I assume you posted this here, OP, because you want our views. My personal view is that there is an absense of obvious structure in the image, it's all pretty melty and jelly like.


----------



## Thaily (Aug 16, 2012)

Not a bear paw.
Bear paws are huge and have long claws.


----------



## Caedman (Aug 16, 2012)

Fallowfox said:


> A paw.
> 
> I assume you posted this here, OP, because you want our views. My personal view is that there is an absense of obvious structure in the image, it's all pretty melty and jelly like.



Thanks! Very astute.


----------



## dinosaurdammit (Aug 16, 2012)

I can but help seeing the similarities in this





do you have a source you draw from because it looks almost too perfect for just a sketch


----------



## Thaily (Aug 16, 2012)

My suggestion is that you look at a bear sometime :\


----------



## Ilayas (Aug 16, 2012)

When I first saw it I didn't read your description and thought it looked like a dog.  It doesn't really look like a bear, but it does look like it's neck was broken.


----------



## Caedman (Aug 16, 2012)

I appreciate the comments, and will definitely take your words to heart. It is drawn from a photograph, but freehand and I am still learning.


----------



## Arshes Nei (Aug 16, 2012)

Just a word of advice. When someone tells you to look at photos, don't just look at one photo and go draw it. Look at many photos, and videos and study the subject you're drawing.
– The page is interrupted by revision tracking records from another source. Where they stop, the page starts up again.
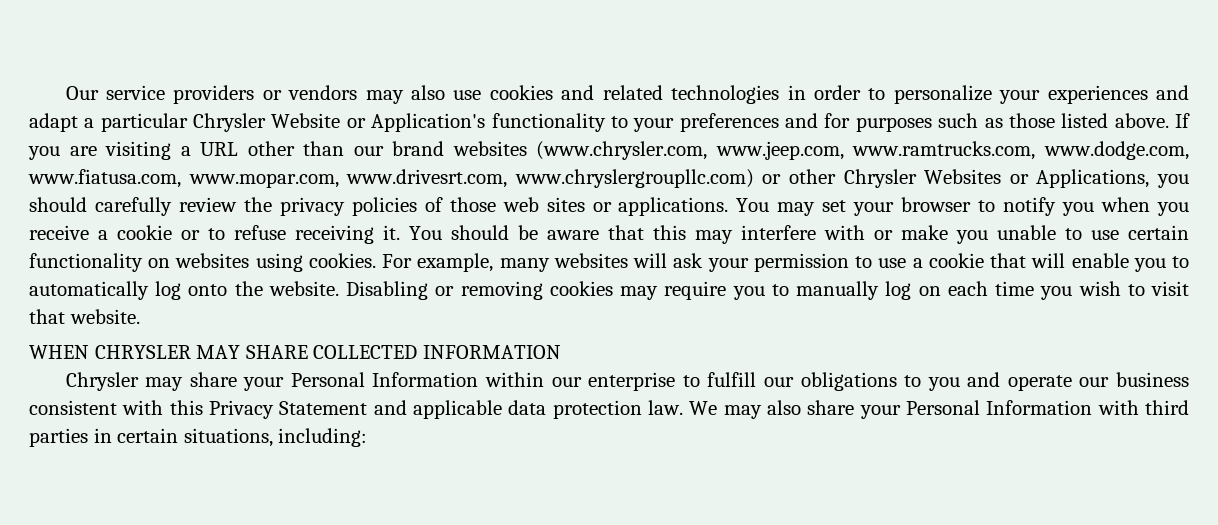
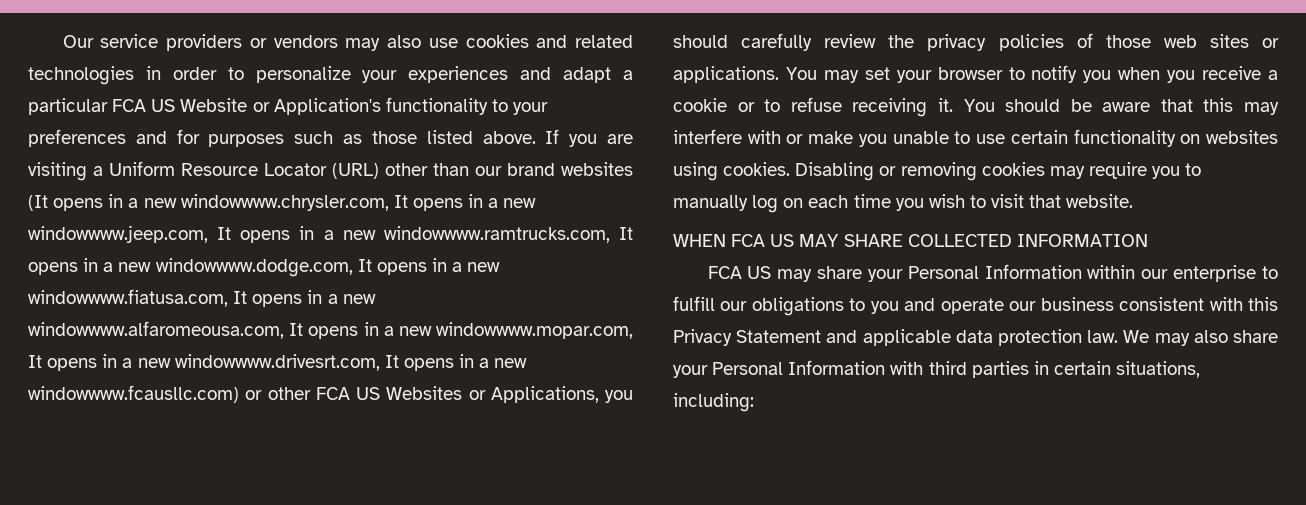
[193,113,267,132] Chrysler -> [112,99,176,112] FCA US
[200,142,239,156] URL -> [109,161,379,179] Uniform Resource Locator (URL)
[536,141,1189,160] [28,169,917,188] (www.chrysler.com, www.jeep.com, www.ramtrucks.com, www.dodge.com, www.fiatusa.com, www.mopar.com, www.drivesrt.com, www.chryslergroupllc.com) or other Chrysler -> [28,194,537,211] [28,225,633,243] [28,258,501,277] [28,289,376,307] [28,321,634,339] [28,354,528,371] [28,385,380,403] (It opens in a new windowwww.chrysler.com, It opens in a new windowwww.jeep.com, It opens in a new windowwww.ramtrucks.com, It opens in a new windowwww.dodge.com, It opens in a new windowwww.fiatusa.com, It opens in a new windowwww.alfaromeousa.com, It opens in a new windowwww.mopar.com, It opens in a new windowwww.drivesrt.com, It opens in a new windowwww.fcausllc.com) or other FCA US
[382,253,1190,272] [29,281,339,300] For example, many websites will ask your permission to use a cookie that will enable you to automatically log onto the website. -> (791, 169) none
[94,345,191,359] CHRYSLER -> [731,234,795,247] FCA US
[65,372,139,391] Chrysler -> [707,266,772,279] FCA US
Most people don't know how photography works and just think "it's a photo so it 'tells the truth' ..." however, you don't know what kind of lens was used and many other situations in photography that can cause distortions.
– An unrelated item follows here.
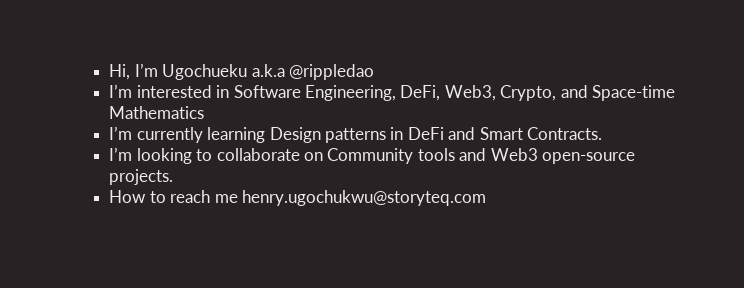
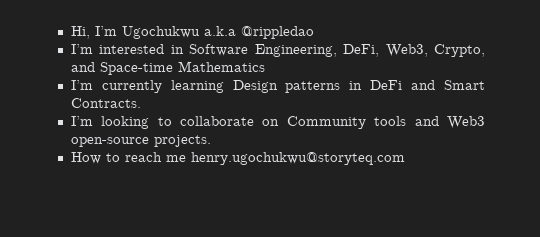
[162,64,248,80] Ugochueku -> [121,26,200,39] Ugochukwu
In addition as a beginner this is why people repeat "Draw from life" you have to learn how to see in order to draw, and you have to do lots of drawings.

It's perfectly ok to make mistakes because that is how you learn.


----------



## Caedman (Aug 17, 2012)

Very true!  Thanks for the advice, and I'll keep learning, and try not to annoy too many people.


----------



## FireFeathers (Aug 21, 2012)

Anatomy work. Major anatomy work. Keep at it.


----------